(MATERIAL FOR THIS TASK begins)
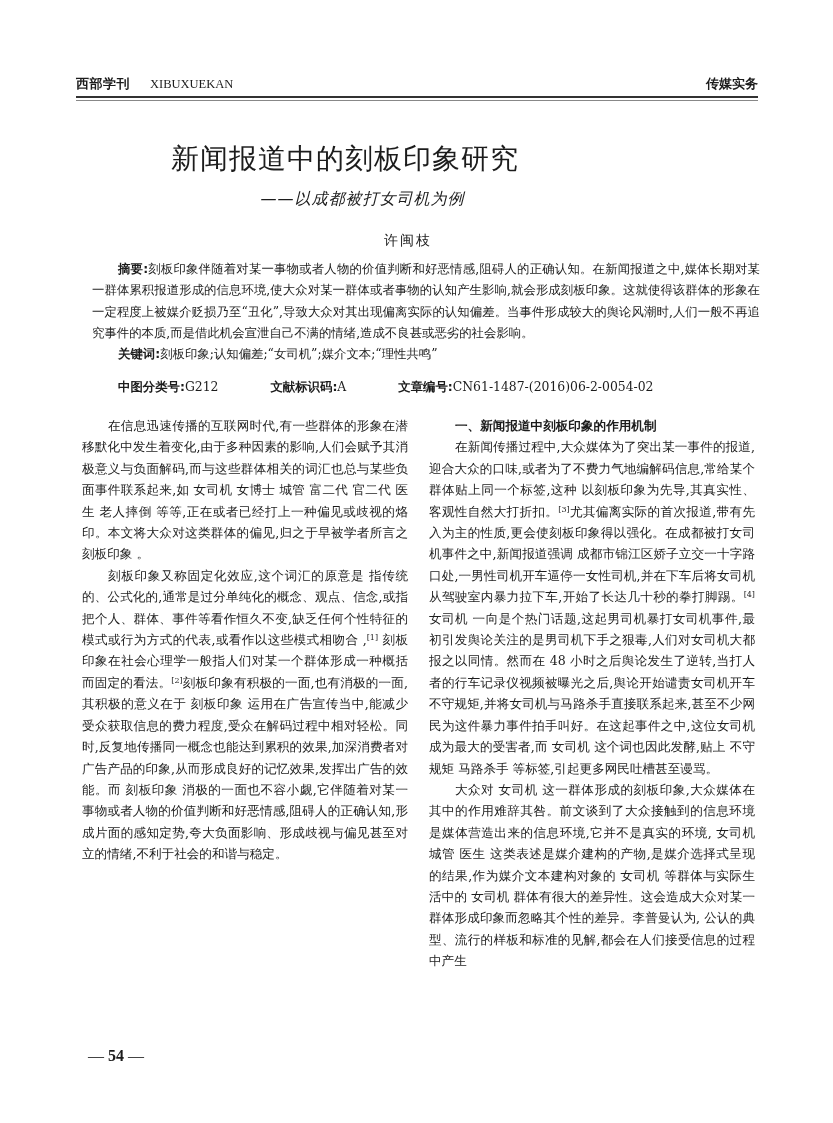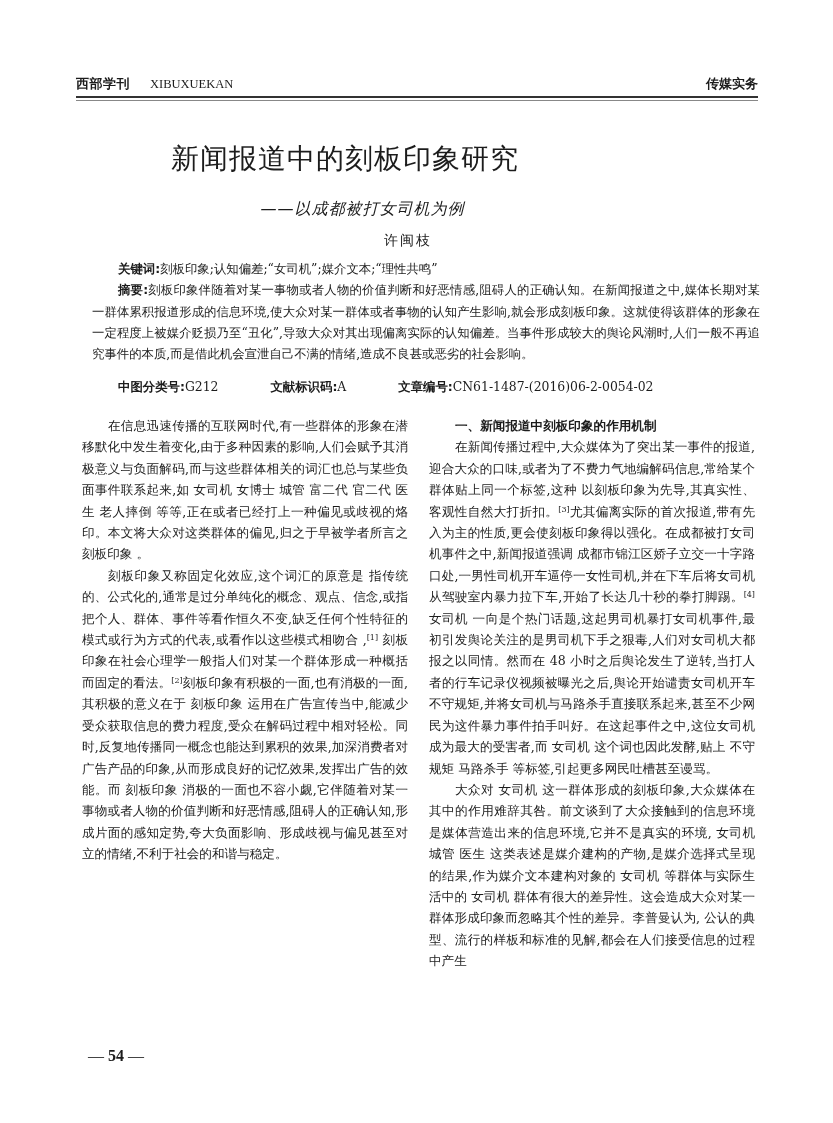--- a/index.html
+++ b/index.html
@@ -8,21 +8,21 @@
   .header { position: absolute; left: 76px; top: 75px; width: 682px; height: 18px; }
   .header .left { position: absolute; left: 0; top: 0; font-family: "DejaVu Sans", sans-serif; font-weight: bold; font-size: 13px; letter-spacing: 0.5px; }
   .header .left .en { font-family: "Liberation Serif", serif; font-weight: normal; font-size: 12.5px; margin-left: 20px; letter-spacing: 0; }
   .header .right { position: absolute; right: 0; top: 0; font-family: "DejaVu Sans", sans-serif; font-weight: bold; font-size: 13px; }
   .rule1 { position: absolute; left: 76px; top: 96px; width: 682px; height: 2px; background: #333; }
   .rule2 { position: absolute; left: 76px; top: 100px; width: 682px; height: 1px; background: #888; }
 
   .title { position: absolute; left: 0; width: 690px; top: 140px; text-align: center;
            font-family: "DejaVu Sans", sans-serif; font-size: 28px; font-weight: normal; letter-spacing: 1px; }
   .subtitle { position: absolute; left: 0; width: 725px; top: 189px; text-align: center;
-              font-family: "DejaVu Serif", serif; font-style: italic; font-size: 16px; letter-spacing: 1px; margin-top: 10px; }
+              font-family: "DejaVu Serif", serif; font-style: italic; font-size: 16px; letter-spacing: 1px; }
   .author { position: absolute; left: 0; width: 816px; top: 232px; text-align: center;
             font-family: "DejaVu Serif", serif; font-size: 14px; letter-spacing: 2px; }
 
   .abstract { position: absolute; left: 92px; top: 258px; width: 668px; font-size: 12.4px; line-height: 21.3px; text-align: justify; }
   .abstract .lbl { font-family: "DejaVu Sans", sans-serif; font-weight: bold; }
   .abstract p { margin: 0; }
   .abstract .ind { text-indent: 26px; }
   .meta-row { position: absolute; left: 118px; top: 379px; font-size: 12.4px; white-space: nowrap; }
   .meta-row span.item { margin-right: 48px; }
   .meta-row .lbl { font-family: "DejaVu Sans", sans-serif; font-weight: bold; }
@@ -49,22 +49,22 @@
   <div class="right">传媒实务</div>
 </div>
 <div class="rule1"></div>
 <div class="rule2"></div>
 
 <div class="title">新闻报道中的刻板印象研究</div>
 <div class="subtitle">——以成都被打女司机为例</div>
 <div class="author">许闽枝</div>
 
 <div class="abstract">
+  <p class="ind"><span class="lbl">摘要:</span><span>刻板印象伴随着对某一事物或者人物的价值判断和好恶情感,阻碍人的正确认知。在新闻报道之中,媒体长期对某一群体累积报道形成的信息环境,使大众对某一群体或者事物的认知产生影响,就会形成刻板印象。这就使得该群体的形象在一定程度上被媒介贬损乃至“丑化”,导致大众对其出现偏离实际的认知偏差。当事件形成较大的舆论风潮时,人们一般不再追究事件的本质,而是借此机会宣泄自己不满的情绪,造成不良甚或恶劣的社会影响。</span></p>
   <p class="ind"><span class="lbl">关键词:</span><span>刻板印象;认知偏差;“女司机”;媒介文本;“理性共鸣”</span></p>
-  <p class="ind"><span class="lbl">摘要:</span><span>刻板印象伴随着对某一事物或者人物的价值判断和好恶情感,阻碍人的正确认知。在新闻报道之中,媒体长期对某一群体累积报道形成的信息环境,使大众对某一群体或者事物的认知产生影响,就会形成刻板印象。这就使得该群体的形象在一定程度上被媒介贬损乃至“丑化”,导致大众对其出现偏离实际的认知偏差。当事件形成较大的舆论风潮时,人们一般不再追究事件的本质,而是借此机会宣泄自己不满的情绪,造成不良甚或恶劣的社会影响。</span></p>
 </div>
 <div class="meta-row">
   <span class="item"><span class="lbl">中图分类号:</span><span>G212</span></span>
   <span class="item"><span class="lbl">文献标识码:</span><span>A</span></span>
   <span class="item"><span class="lbl">文章编号:</span><span>CN61-1487-(2016)06-2-0054-02</span></span>
 </div>
 
 <div class="col left">
   <p class="ind">在信息迅速传播的互联网时代,有一些群体的形象在潜移默化中发生着变化,由于多种因素的影响,人们会赋予其消极意义与负面解码,而与这些群体相关的词汇也总与某些负面事件联系起来,如 女司机  女博士  城管  富二代  官二代  医生  老人摔倒 等等,正在或者已经打上一种偏见或歧视的烙印。本文将大众对这类群体的偏见,归之于早被学者所言之  刻板印象 。</p>
   <p class="ind"><span>刻板印象又称固定化效应,这个词汇的原意是 指传统的、公式化的,通常是过分单纯化的概念、观点、信念,或指把个人、群体、事件等看作恒久不变,缺乏任何个性特征的模式或行为方式的代表,或看作以这些模式相吻合 ,</span><sup class="ref">[1]</sup><span> 刻板印象在社会心理学一般指人们对某一个群体形成一种概括而固定的看法。</span><sup class="ref">[2]</sup><span>刻板印象有积极的一面,也有消极的一面,其积极的意义在于 刻板印象 运用在广告宣传当中,能减少受众获取信息的费力程度,受众在解码过程中相对轻松。同时,反复地传播同一概念也能达到累积的效果,加深消费者对广告产品的印象,从而形成良好的记忆效果,发挥出广告的效能。而 刻板印象 消极的一面也不容小觑,它伴随着对某一事物或者人物的价值判断和好恶情感,阻碍人的正确认知,形成片面的感知定势,夸大负面影响、形成歧视与偏见甚至对立的情绪,不利于社会的和谐与稳定。</span></p>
(MATERIAL FOR THIS TASK ends)
Leave every image out and retype the entries above word for word.

» ANSWER FOR THIS EXERCISE:
--- a/index.html
+++ b/index.html
@@ -8,21 +8,21 @@
   .header { position: absolute; left: 76px; top: 75px; width: 682px; height: 18px; }
   .header .left { position: absolute; left: 0; top: 0; font-family: "DejaVu Sans", sans-serif; font-weight: bold; font-size: 13px; letter-spacing: 0.5px; }
   .header .left .en { font-family: "Liberation Serif", serif; font-weight: normal; font-size: 12.5px; margin-left: 20px; letter-spacing: 0; }
   .header .right { position: absolute; right: 0; top: 0; font-family: "DejaVu Sans", sans-serif; font-weight: bold; font-size: 13px; }
   .rule1 { position: absolute; left: 76px; top: 96px; width: 682px; height: 2px; background: #333; }
   .rule2 { position: absolute; left: 76px; top: 100px; width: 682px; height: 1px; background: #888; }
 
   .title { position: absolute; left: 0; width: 690px; top: 140px; text-align: center;
            font-family: "DejaVu Sans", sans-serif; font-size: 28px; font-weight: normal; letter-spacing: 1px; }
   .subtitle { position: absolute; left: 0; width: 725px; top: 189px; text-align: center;
-              font-family: "DejaVu Serif", serif; font-style: italic; font-size: 16px; letter-spacing: 1px; margin-top: 10px; }
+              font-family: "DejaVu Serif", serif; font-style: italic; font-size: 16px; letter-spacing: 1px; }
   .author { position: absolute; left: 0; width: 816px; top: 232px; text-align: center;
             font-family: "DejaVu Serif", serif; font-size: 14px; letter-spacing: 2px; }
 
   .abstract { position: absolute; left: 92px; top: 258px; width: 668px; font-size: 12.4px; line-height: 21.3px; text-align: justify; }
   .abstract .lbl { font-family: "DejaVu Sans", sans-serif; font-weight: bold; }
   .abstract p { margin: 0; }
   .abstract .ind { text-indent: 26px; }
   .meta-row { position: absolute; left: 118px; top: 379px; font-size: 12.4px; white-space: nowrap; }
   .meta-row span.item { margin-right: 48px; }
   .meta-row .lbl { font-family: "DejaVu Sans", sans-serif; font-weight: bold; }
@@ -49,22 +49,22 @@
   <div class="right">传媒实务</div>
 </div>
 <div class="rule1"></div>
 <div class="rule2"></div>
 
 <div class="title">新闻报道中的刻板印象研究</div>
 <div class="subtitle">——以成都被打女司机为例</div>
 <div class="author">许闽枝</div>
 
 <div class="abstract">
+  <p class="ind"><span class="lbl">摘要:</span><span>刻板印象伴随着对某一事物或者人物的价值判断和好恶情感,阻碍人的正确认知。在新闻报道之中,媒体长期对某一群体累积报道形成的信息环境,使大众对某一群体或者事物的认知产生影响,就会形成刻板印象。这就使得该群体的形象在一定程度上被媒介贬损乃至“丑化”,导致大众对其出现偏离实际的认知偏差。当事件形成较大的舆论风潮时,人们一般不再追究事件的本质,而是借此机会宣泄自己不满的情绪,造成不良甚或恶劣的社会影响。</span></p>
   <p class="ind"><span class="lbl">关键词:</span><span>刻板印象;认知偏差;“女司机”;媒介文本;“理性共鸣”</span></p>
-  <p class="ind"><span class="lbl">摘要:</span><span>刻板印象伴随着对某一事物或者人物的价值判断和好恶情感,阻碍人的正确认知。在新闻报道之中,媒体长期对某一群体累积报道形成的信息环境,使大众对某一群体或者事物的认知产生影响,就会形成刻板印象。这就使得该群体的形象在一定程度上被媒介贬损乃至“丑化”,导致大众对其出现偏离实际的认知偏差。当事件形成较大的舆论风潮时,人们一般不再追究事件的本质,而是借此机会宣泄自己不满的情绪,造成不良甚或恶劣的社会影响。</span></p>
 </div>
 <div class="meta-row">
   <span class="item"><span class="lbl">中图分类号:</span><span>G212</span></span>
   <span class="item"><span class="lbl">文献标识码:</span><span>A</span></span>
   <span class="item"><span class="lbl">文章编号:</span><span>CN61-1487-(2016)06-2-0054-02</span></span>
 </div>
 
 <div class="col left">
   <p class="ind">在信息迅速传播的互联网时代,有一些群体的形象在潜移默化中发生着变化,由于多种因素的影响,人们会赋予其消极意义与负面解码,而与这些群体相关的词汇也总与某些负面事件联系起来,如 女司机  女博士  城管  富二代  官二代  医生  老人摔倒 等等,正在或者已经打上一种偏见或歧视的烙印。本文将大众对这类群体的偏见,归之于早被学者所言之  刻板印象 。</p>
   <p class="ind"><span>刻板印象又称固定化效应,这个词汇的原意是 指传统的、公式化的,通常是过分单纯化的概念、观点、信念,或指把个人、群体、事件等看作恒久不变,缺乏任何个性特征的模式或行为方式的代表,或看作以这些模式相吻合 ,</span><sup class="ref">[1]</sup><span> 刻板印象在社会心理学一般指人们对某一个群体形成一种概括而固定的看法。</span><sup class="ref">[2]</sup><span>刻板印象有积极的一面,也有消极的一面,其积极的意义在于 刻板印象 运用在广告宣传当中,能减少受众获取信息的费力程度,受众在解码过程中相对轻松。同时,反复地传播同一概念也能达到累积的效果,加深消费者对广告产品的印象,从而形成良好的记忆效果,发挥出广告的效能。而 刻板印象 消极的一面也不容小觑,它伴随着对某一事物或者人物的价值判断和好恶情感,阻碍人的正确认知,形成片面的感知定势,夸大负面影响、形成歧视与偏见甚至对立的情绪,不利于社会的和谐与稳定。</span></p>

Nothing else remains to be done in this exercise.